Upaya pemerintah Palestina untuk menyediakan hunian sementara berupa rumah-rumah portabel yang dibangun secara bertahap di lahan yang telah ditentukan, kini terhenti total.

Ancaman dari Israel untuk membombardir atau menghancurkan setiap bentuk permukiman baru yang diperuntukkan bagi para pengungsi membuat proyek ini tak mungkin dilanjutkan.

Sejumlah analis menilai penghancuran rumah ini bukan semata kepentingan militer.

“Ini adalah proyek politik jangka panjang,” kata Suleiman Bsharat, analis politik dan pakar urusan Israel, kepada Al Jazeera.

Ia melihat penghancuran kamp sebagai bagian dari upaya untuk menciptakan realitas baru di Tepi Barat.

“Israel melanggar keputusan pengadilan karena sejak awal keputusan-keputusan itu hanya digunakan sebagai legitimasi semu bagi operasi militer.
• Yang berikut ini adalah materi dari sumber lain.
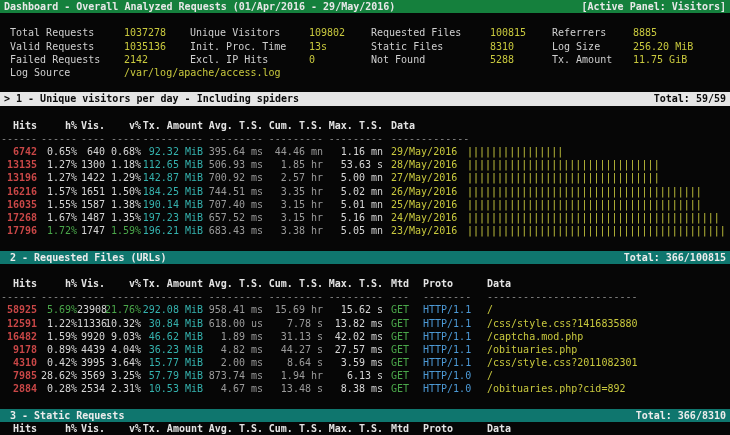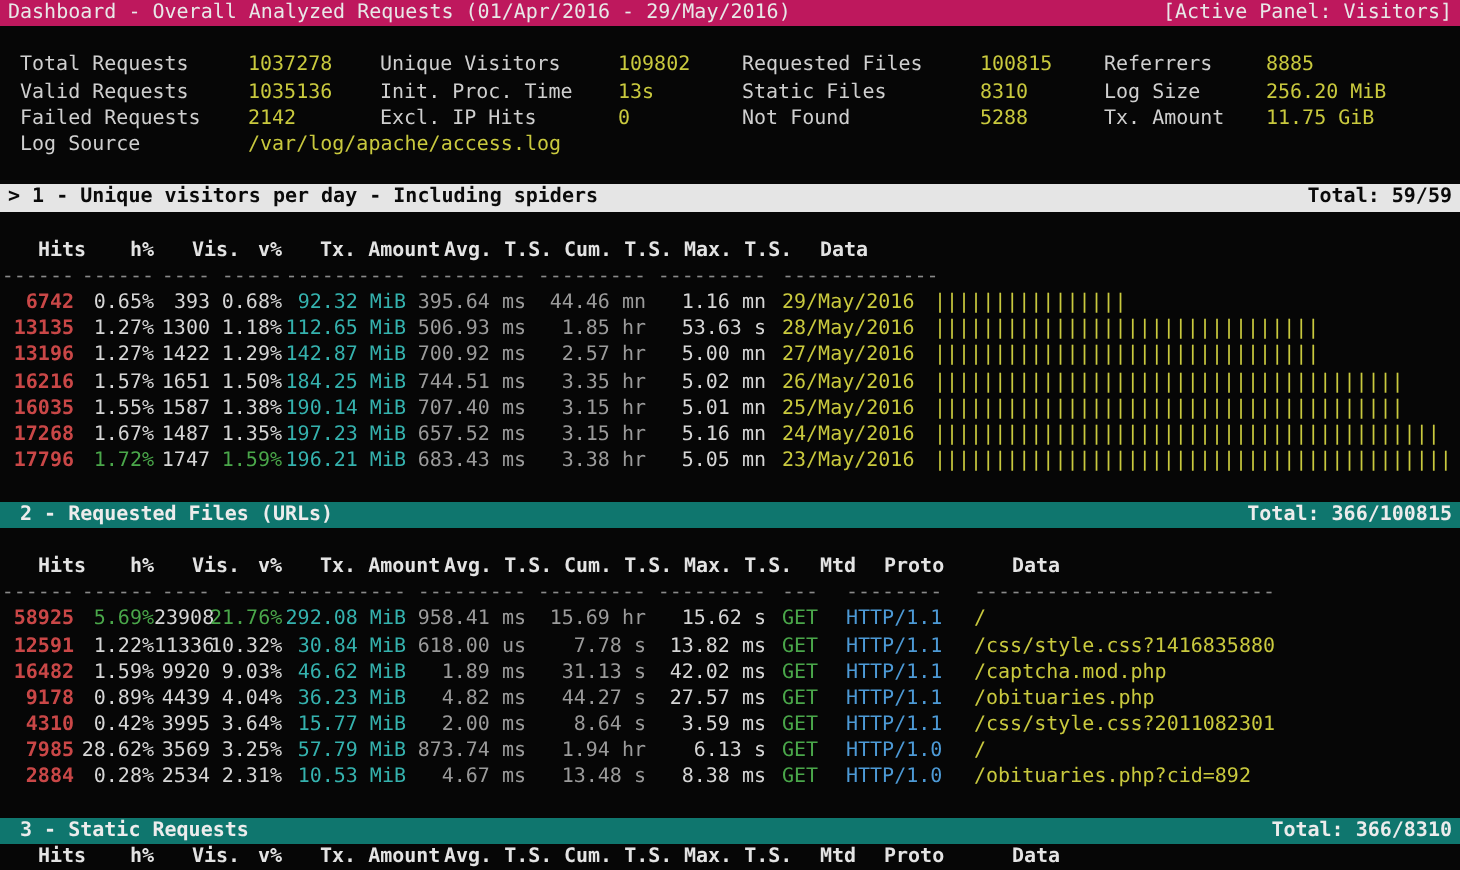--- a/index.html
+++ b/index.html
@@ -10,37 +10,37 @@
     height: 435px;
     background: #060606;
     overflow: hidden;
     font-family: "DejaVu Sans Mono", monospace;
     font-size: 10px;
     line-height: 13.2px;
     color: #d6d6d6;
   }
   .line { height: 13.2px; line-height: 13.2px; white-space: pre; overflow: hidden; }
   .bar  { display: flex; justify-content: space-between; padding: 0 4px; }
-  .titlebar { background: #be185d; color: #e8e8e8; font-weight: normal; }
+  .titlebar { background: #15803d; color: #e8e8e8; font-weight: bold; }
   .phdr { font-weight: bold; }
   .phdr.active { background: #e5e5e5; color: #0a0a0a; }
   .phdr.inactive { background: #0f766e; color: #ececec; }
 
   .sumgrid { display: grid; grid-template-columns: 95px 47px 100px 43px 100px 43px 62px 1fr; padding-left: 10px; gap: 19px; }
   .lbl { color: #cfcfcf; }
   .val { color: #c9c93e; font-weight: normal; }
 
   .grid1 { display: grid; grid-template-columns: 37px 40px 28px 36px 62px 60px 60px 60px 78px 1fr; }
   .grid2 { display: grid; grid-template-columns: 37px 40px 28px 36px 62px 60px 60px 60px 34px 68px 1fr; }
   .r { text-align: right; }
   .pd8 { padding-left: 8px; }
   .pd6 { padding-left: 6px; }
   .pd2 { padding-left: 2px; }
 
-  .colhdr span { color: #e3e3e3; font-weight: bold; margin-left: 19px; }
+  .colhdr span { color: #e3e3e3; font-weight: bold; }
   .dashes span { color: #8a8a8a; }
 
   .red   { color: #c94747; font-weight: bold; }
   .wht   { color: #d6d6d6; }
   .dim   { color: #9b9b9b; }
   .cyan  { color: #35b2ae; }
   .yel   { color: #c9c93e; }
   .grn, .green { color: #4aa74a; }
   .blue  { color: #4d9ad6; }
   .mtd   { color: #4aa74a; }
@@ -137,21 +137,21 @@
     <span class="r">---------</span>
     <span class="pd8">-------------</span>
     <span></span>
   </div>
 
   <div>
 
       <div class="line grid1">
         <span class="r red">6742</span>
         <span class="r wht">0.65%</span>
-        <span class="r wht">393</span>
+        <span class="r wht">640</span>
         <span class="r wht">0.68%</span>
         <span class="r cyan">92.32 MiB</span>
         <span class="r dim">395.64 ms</span>
         <span class="r dim">44.46 mn</span>
         <span class="r wht">1.16 mn</span>
         <span class="pd8 yel">29/May/2016</span>
         <span class="pd6 yel">||||||||||||||||</span>
       </div>
 
       <div class="line grid1">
Tujuan akhirnya adalah mengubah wajah wilayah ini dan menyiapkan panggung bagi pendirian negara Yahudi dan kontrol penuh atas Tepi Barat,” tegasnya.
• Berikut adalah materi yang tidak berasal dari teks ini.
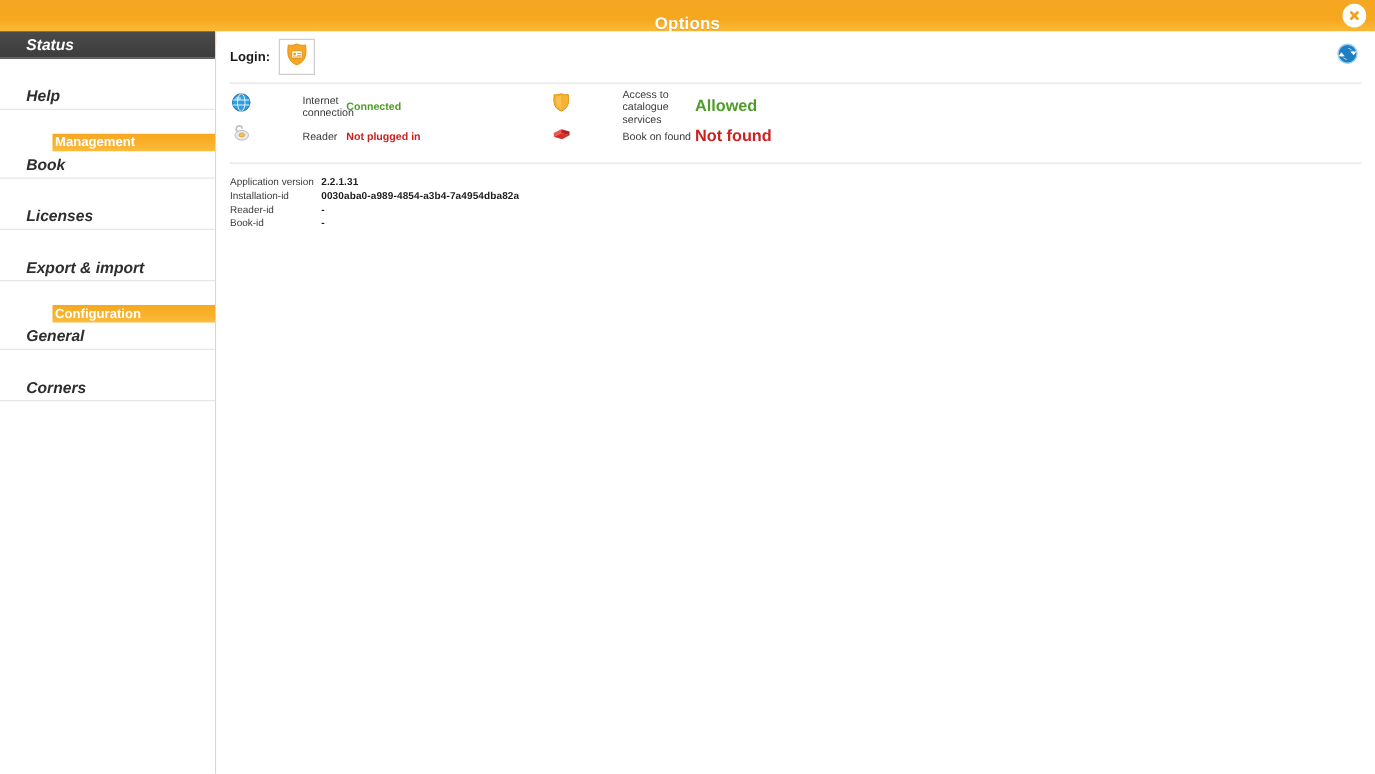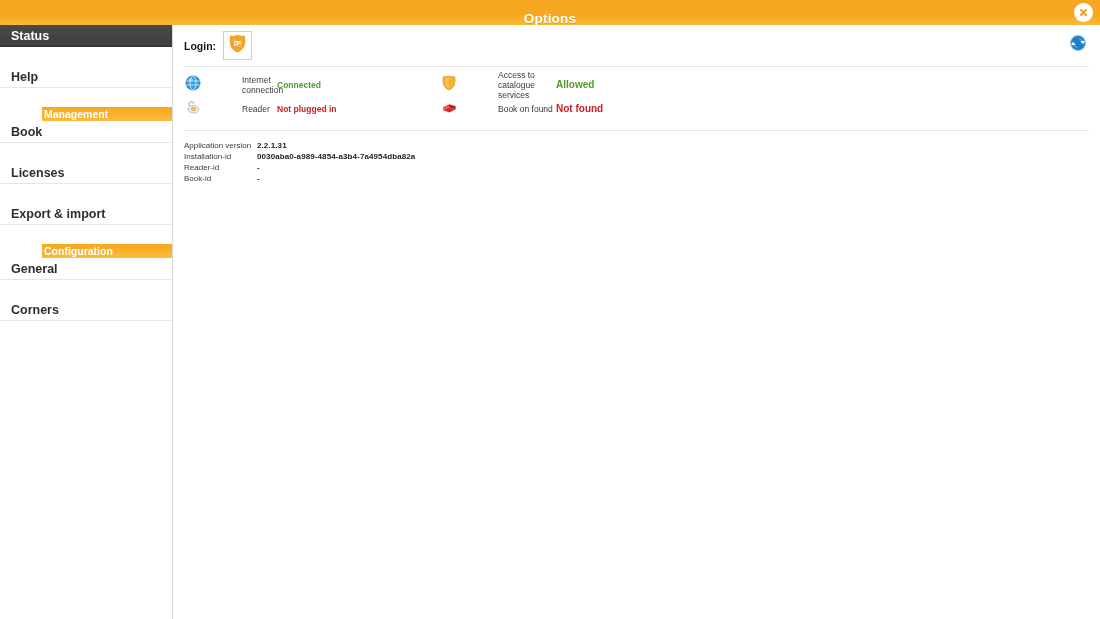--- a/index.html
+++ b/index.html
@@ -27,23 +27,23 @@
     cursor:pointer;
   }
   .close-btn svg{display:block;}
 
   
   .sidebar{
     position:absolute;left:0;top:25px;width:172px;height:594px;
     background:#ffffff;border-right:1px solid #d7d7d7;
   }
   .nav-item{
-    height:22px;display:flex;align-items:center;padding-left:11px;
+    height:22px;display:flex;align-items:center;padding-left:21px;
     font-size:12.5px;font-weight:bold;color:#2e2e2e;cursor:pointer;
-    border-bottom:1px solid #e6e6e6;box-sizing:border-box;
+    border-bottom:1px solid #e6e6e6;box-sizing:border-box;font-style:italic;
   }
   .nav-item.active{
     background:linear-gradient(to bottom,#4a4a4a 0%,#3d3d3d 100%);
     color:#ffffff;border-bottom:1px solid #2d2d2d;
   }
   .nav-section{
     height:14px;display:flex;align-items:center;padding-left:2px;
     font-size:10.5px;font-weight:bold;color:#ffffff;
     background:linear-gradient(to bottom,#f7a81f 0%,#f9b02a 50%,#fbbc3f 100%);
     box-sizing:border-box;
@@ -70,21 +70,21 @@
   .divider{height:1px;background:#e3e3e3;margin:0 11px;}
 
   .status-grid{padding:8px 0 7px 11px;}
   .status-row{display:flex;align-items:center;height:19px;margin-bottom:5px;}
   .status-cell{display:flex;align-items:center;gap:35px;}
   .status-cell .ico{width:17px;height:17px;margin-right:6px;flex:0 0 17px;display:flex;align-items:center;justify-content:center;}
   .status-cell .lbl{font-size:8.5px;color:#3a3a3a;}
   .cell-a{width:93px;}
   .cell-val-a{width:163px;font-size:8.5px;font-weight:bold;}
   .cell-b{width:116px;}
-  .cell-val-b{font-size:10px;font-weight:bold;}
+  .cell-val-b{font-size:13px;font-weight:bold;}
   .ok{color:#4f9c28;}
   .bad{color:#cc2121;}
 
   .info-table{padding:9px 0 0 11px;}
   .info-row{display:flex;height:11px;align-items:center;}
   .info-key{width:73px;font-size:8px;color:#3a3a3a;}
   .info-val{font-size:8px;font-weight:bold;color:#1c1c1c;letter-spacing:.1px;}
 </style>
 </head>
 <body>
Bsharat menambahkan, Israel memanfaatkan momentum saat ini—di tengah lemahnya tekanan internasional atas invasi Gaza—untuk mempercepat pelaksanaan agendanya.

“Selama dua tahun terakhir, kita menyaksikan bagaimana operasi militer digunakan sebagai penutup untuk perubahan peta demografis dan geografis Palestina,” ujarnya.

Rencana sistematis

Menurut Bsharat, pemerintah Israel dengan sengaja membesar-besarkan ancaman perlawanan Palestina agar bisa menggalang simpati internasional, lalu menjadikan situasi itu sebagai pembenaran untuk aksi brutal baik di Gaza maupun di Tepi Barat.
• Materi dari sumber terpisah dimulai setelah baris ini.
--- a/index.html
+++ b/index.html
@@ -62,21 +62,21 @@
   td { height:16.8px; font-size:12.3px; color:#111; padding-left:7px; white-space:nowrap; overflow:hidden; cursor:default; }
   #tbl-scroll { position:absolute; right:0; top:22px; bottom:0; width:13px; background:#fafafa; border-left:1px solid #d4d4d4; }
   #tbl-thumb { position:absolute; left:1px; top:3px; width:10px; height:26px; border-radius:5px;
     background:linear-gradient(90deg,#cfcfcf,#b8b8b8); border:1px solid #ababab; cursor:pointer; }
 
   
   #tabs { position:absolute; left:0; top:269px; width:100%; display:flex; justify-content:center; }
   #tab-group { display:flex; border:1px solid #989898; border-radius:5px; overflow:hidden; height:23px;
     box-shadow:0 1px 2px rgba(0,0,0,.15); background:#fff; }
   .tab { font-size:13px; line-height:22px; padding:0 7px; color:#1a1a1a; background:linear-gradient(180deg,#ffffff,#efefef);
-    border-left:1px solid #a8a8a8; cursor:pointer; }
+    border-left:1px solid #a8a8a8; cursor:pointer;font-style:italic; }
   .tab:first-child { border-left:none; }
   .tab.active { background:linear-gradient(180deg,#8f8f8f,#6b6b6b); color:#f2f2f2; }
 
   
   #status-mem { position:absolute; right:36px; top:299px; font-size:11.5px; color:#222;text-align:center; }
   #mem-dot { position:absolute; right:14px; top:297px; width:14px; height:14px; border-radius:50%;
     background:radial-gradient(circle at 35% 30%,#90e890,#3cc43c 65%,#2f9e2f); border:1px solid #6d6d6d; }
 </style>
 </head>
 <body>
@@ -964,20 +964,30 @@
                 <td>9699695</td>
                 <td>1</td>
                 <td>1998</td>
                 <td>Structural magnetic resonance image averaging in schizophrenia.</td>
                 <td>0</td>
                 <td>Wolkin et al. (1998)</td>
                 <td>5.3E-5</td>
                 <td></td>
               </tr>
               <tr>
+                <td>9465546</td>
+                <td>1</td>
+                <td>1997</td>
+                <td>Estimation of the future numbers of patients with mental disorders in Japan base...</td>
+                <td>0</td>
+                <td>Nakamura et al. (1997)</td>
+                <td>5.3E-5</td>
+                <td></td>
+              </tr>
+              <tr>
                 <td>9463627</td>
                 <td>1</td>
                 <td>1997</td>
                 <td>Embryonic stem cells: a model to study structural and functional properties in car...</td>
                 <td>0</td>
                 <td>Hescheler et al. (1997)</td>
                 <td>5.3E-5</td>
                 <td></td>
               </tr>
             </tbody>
Hasilnya, tidak ada peran Arab, Palestina, atau regional yang berarti untuk menghentikan kebijakan Israel atau sekadar menekannya.

“Rakyat Palestina dibiarkan sendirian, tanpa perlindungan. Mereka hanya bisa bertahan dengan kekuatan yang tersisa. Seruan internasional dan pernyataan kutukan tidak lagi berdampak,” tambahnya.

Setiap kali Israel mengumumkan penghancuran rumah-rumah di Jenin, Tulkarm, atau Nur Shams, narasi yang digunakan selalu soal keamanan dan kepentingan operasi militer.

Namun, para pengamat menilai penghancuran ini adalah langkah disengaja untuk menghapus identitas kamp pengungsi sebagai simbol ketahanan dan perlawanan.

“Israel ingin mengubah struktur kamp, membongkar pola pikir dan semangat warga kamp, serta membentuk kesadaran generasi baru yang terputus dari sejarah perlawanan,” kata Bsharat.

Ia khawatir, bila strategi ini berhasil di Tulkarm, maka akan menjadi model yang diterapkan ke kamp-kamp lain di Tepi Barat.

“Jika tidak dihentikan, semua ini akan menjadi bagian dari proyek aneksasi menyeluruh atas wilayah Palestina,” pungkasnya.